One other thing about Bryce Young that Reich and his staff will love and could sway them toward a 5-10 QB. There probably wasn’t a quarterback in college football last year who was as smart and resourceful as Young. Case in point: On most snaps at Alabama, Young called two plays in the huddle and decided which to use—himself, not with a signal from the sidelines—once he read the defense at the line. “That’s very NFL,” said one league quarterback authority who has studied Young. “I think that’s one of the reasons his height isn’t as big a deal as it might be—he’s dealt with figuring out the right play all the time based on what he sees from the defense, and I’m sure he factors in not getting in traffic with a bunch of 6-5 guys.” Two other points to consider about Young: He didn’t have many balls batted down. And Reich is not an inflexible person—if he thinks Young’s markedly the best prospect, he’ll be good taking him.

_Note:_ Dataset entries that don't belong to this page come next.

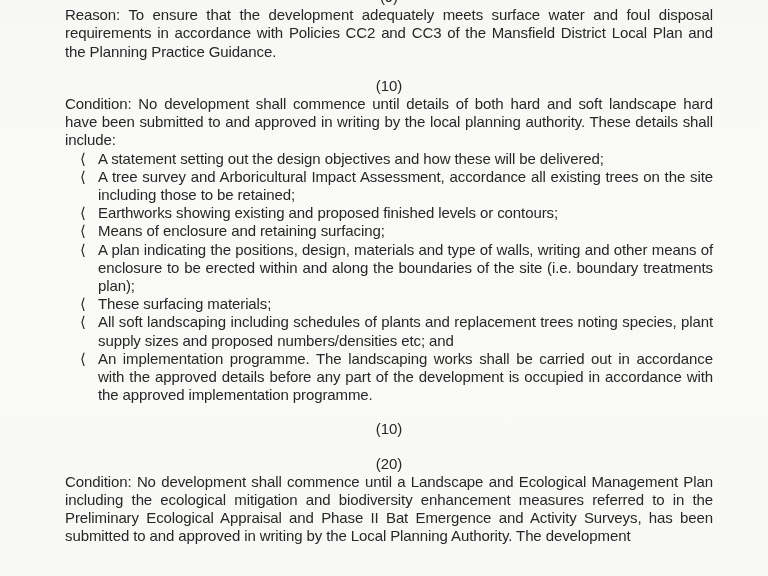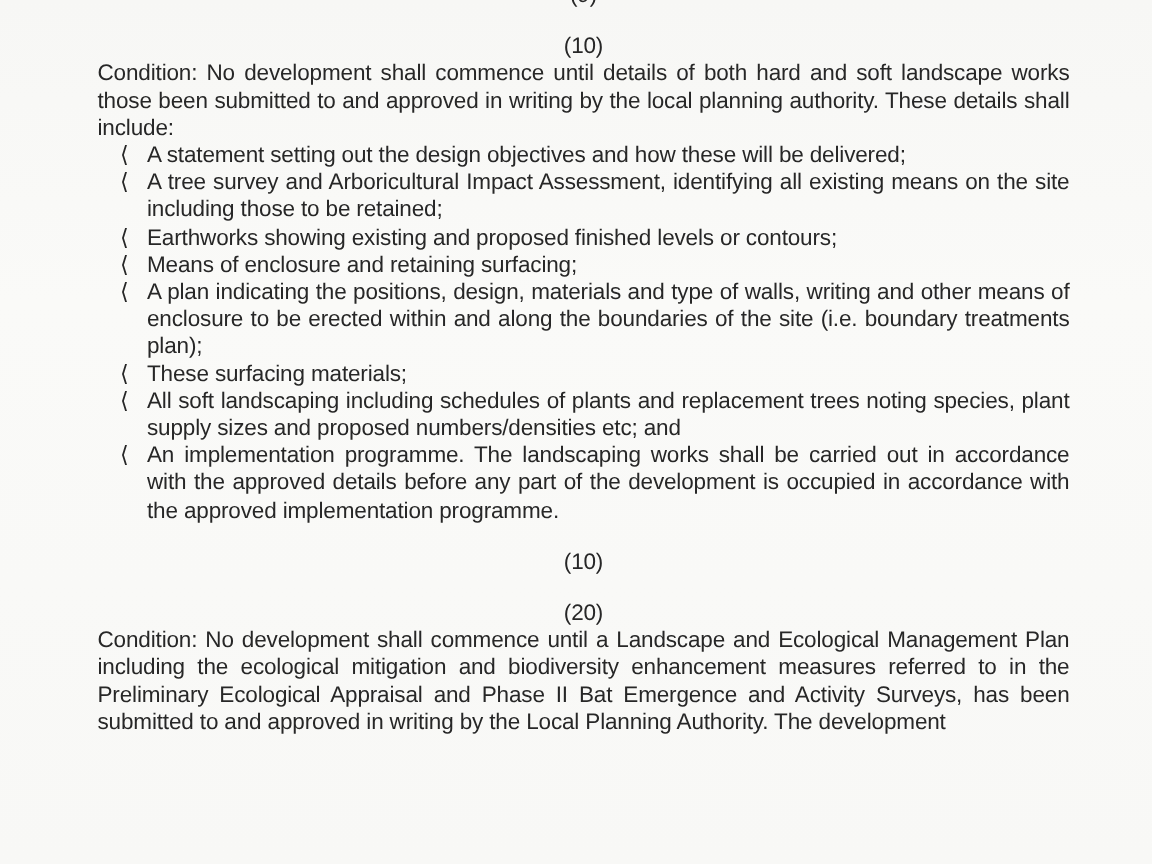--- a/index.html
+++ b/index.html
@@ -50,33 +50,34 @@
   }
 </style>
 </head>
 <body>
 
 <div class="screen">
   <div class="doc-content">
 
     <div class="cond-label">(9)</div>
 
+    <p class="para">Reason: To ensure that the development adequately meets surface water and foul disposal requirements in accordance with Policies CC2 and CC3 of the Mansfield District Local Plan and the Planning Practice Guidance.</p>
 
     <div class="cond-label gap-above">(10)</div>
 
-    <p class="para">Condition: No development shall commence until details of both hard and soft landscape works those been submitted to and approved in writing by the local planning authority. These details shall include:</p>
+    <p class="para">Condition: No development shall commence until details of both hard and soft landscape hard have been submitted to and approved in writing by the local planning authority. These details shall include:</p>
 
     <div>
       <div class="li">
         <span class="bullet">⟨</span>
         <span>A statement setting out the design objectives and how these will be delivered;</span>
       </div>
       <div class="li">
         <span class="bullet">⟨</span>
-        <span>A tree survey and Arboricultural Impact Assessment, identifying all existing means on the site including those to be retained;</span>
+        <span>A tree survey and Arboricultural Impact Assessment, accordance all existing trees on the site including those to be retained;</span>
       </div>
       <div class="li">
         <span class="bullet">⟨</span>
         <span>Earthworks showing existing and proposed finished levels or contours;</span>
       </div>
       <div class="li">
         <span class="bullet">⟨</span>
         <span>Means of enclosure and retaining surfacing;</span>
       </div>
       <div class="li">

Does Young’s size mean 6-3 C.J. Stroud has the best chance to be the pick? Two veteran front-office people I spoke with Saturday think Stroud makes the most sense, but those two men are not making this call. Stroud did play the single-most impressive game of any of the four first-round prospects (including Kentucky’s Will Levis) this year—putting up 41 points on Georgia in the college playoffs, throwing for 348 yards with four TDs and no interceptions—so that counts for something.

Where is Chicago left? My column last week focused heavily on the Bears, and now that the deal’s been done, Poles faces a few truths. He knows he needs to bulk up on the offensive line; he has the cap room (a league-high $69.9-million in effective cap space, per overthecap.com) to afford one of the top three tackles in free-agency—Orlando Brown, Mike McGlinchey or Kaleb McGary. Re the draft: Being at nine takes him out of the ballgame for the best pass-rusher, Will Anderson of Alabama, and likely puts number two edge player Tyree Wilson of Texas Tech out of range. But the top offensive-line prospect, Peter Skoronski of Northwestern, could be there at nine. Poles could be smartest spending on one tackle in free agency, and one defensive linemen—Dre’Mont Jones or the pricey Javon Hargrave, or perhaps Frank Clark to beef up the pass-rush.

It’s amazing how different the Bears could look come training camp. Imagine Fields throwing to D.J. Moore outside or in the slot, with Brown protecting his blind side, and Skoronski plugged in either at guard or tackle as a day-one starter. Imagine Jones and Clark buttressing a needy defensive line. That’s all fantasy football, of course, but Poles has the cap room and draft picks (9, 53, 61, 64 overall) to make some plug-and-play decisions between now and May 1.

Re Carolina: Anyone who scouts the quarterbacks comes away thinking Young and Stroud are good candidates for the top pick. The game has changed in the past few years. If you love Young the most, you’re going to deploy an offense that’s 97-percent in shotgun and let him be the smart guy at the line he was at Alabama. Stroud showed the ability to drive the football with confidence; clearly, he’ll be able to make every NFL throw, and he’s afraid of nothing. But then there’s Richardson. It’s certainly possible in the next six weeks the Panthers could talk themselves into the versatile Florida quarterback with the great arm and 80- and 81-yard college TD runs.

I wish I could tell you a good gut feel on who Carolina will pick, but I can’t. As I say, I’m sure those who will collaborate to make the pick have leanings today. Leanings can change in 45 days.